What does your seasonal observation tell you about the best timing for your intervention?

Entry, on-level, and extension pathway

Entry

Complete two seasons (the current season and the one coming). Record at least two environmental indicators per season and draw a simple visual.

On-level

Complete all four seasons. Add a mātauranga Māori connection for each. Connect at least one season to your action project with a specific recommendation.

Extension

Research the specific maramataka traditions of the iwi of your rohe. Compare your observations to those traditions and identify what has changed in the local taiao.
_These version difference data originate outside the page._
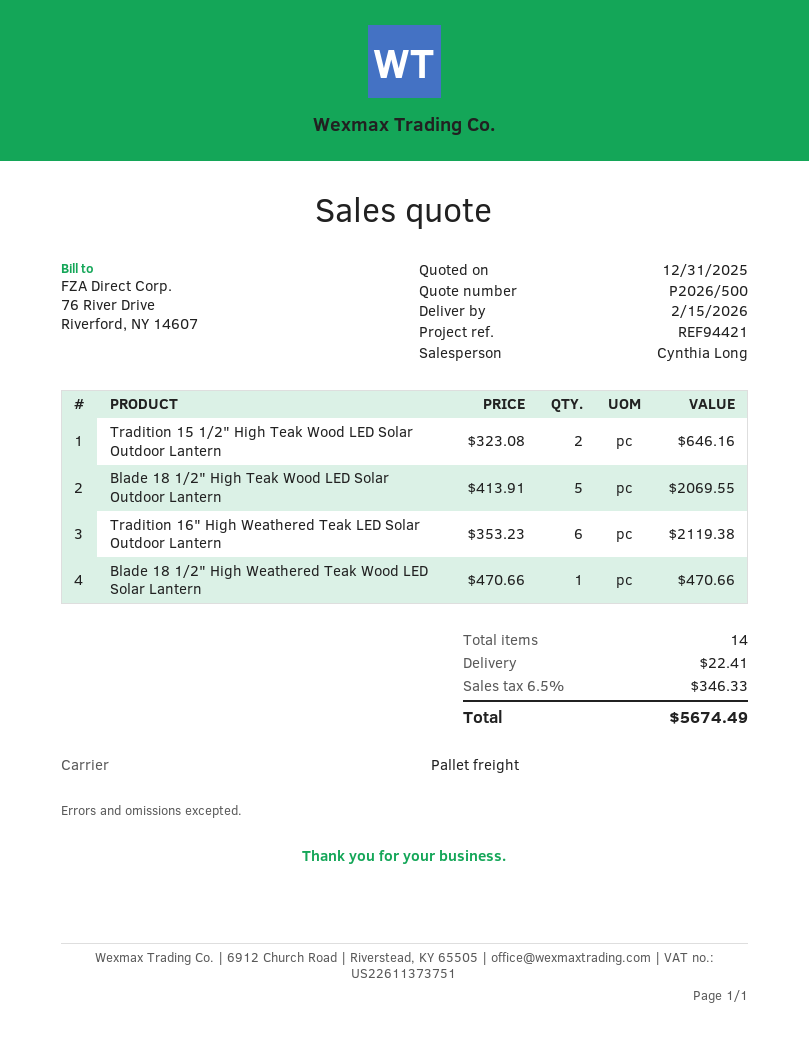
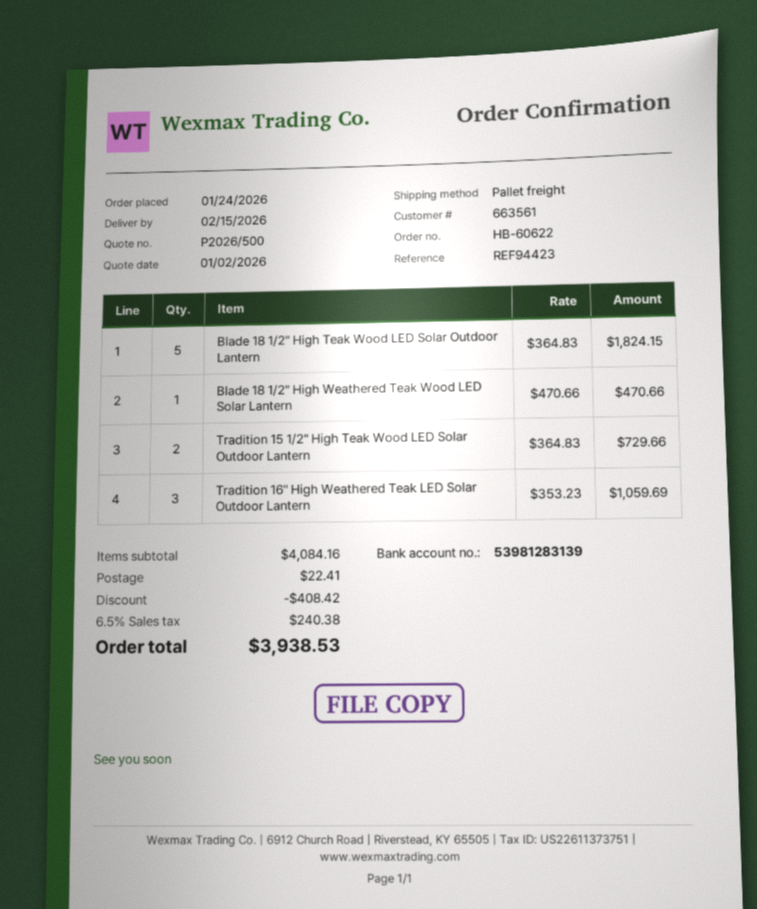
quote date: 2025-12-31 -> 2026-01-02
reference: REF94421 -> REF94423
Tradition 15 1/2" High Teak Wood LED Solar Outdoor Lantern: 2 x 323.08 = 646.16 -> 2 x 364.83 = 729.66
Blade 18 1/2" High Teak Wood LED Solar Outdoor Lantern: 5 x 413.91 = 2069.55 -> 5 x 364.83 = 1824.15
Tradition 16" High Weathered Teak LED Solar Outdoor Lantern: 6 x 353.23 = 2119.38 -> 3 x 353.23 = 1059.69
discount: none -> 408.42
tax: 6.5% = 346.33 -> 6.5% = 240.38
total: 5674.49 -> 3938.53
Propose how a modern maramataka for your kura could be sustained as a living document.

Hononga Marautanga · Curriculum Alignment

Social Sciences — Ecological Sustainability

Level 3–4: investigate local environmental issues; understand that communities have responsibilities to protect the environment for future generations; develop the skills to take informed, responsible action.

Science — Living World / Planet Earth

Level 3–4: observe and describe patterns in the local environment; connect scientific observation to environmental decision-making; understand that human activity affects ecosystems and that this impact can be reduced through careful stewardship.

Aronga Mātauranga Māori

Maramataka — literally, the turning of the moon — is one of the most sophisticated ecological calendars ever developed. Far more than a planting guide, maramataka encoded fishing seasons, weather patterns, bird behaviour, star positions, and the timing of resource harvests into a living system of environmental knowledge. Each region had its own maramataka, maintained by those with specialist knowledge (tohunga kōrero), and updated through careful observation across generations. It was, in effect, a community-held environmental monitoring programme.

As you build your own seasonal observations today, you are participating in a tradition that predates written science by centuries. The maramataka asks: what do I observe? What does it mean? What action should follow? These are the same questions a scientist asks. The difference is that maramataka embedded the answers in relationships — between people, land, sea, and sky — and in responsibility: if you know the season, you know your obligations to the taiao.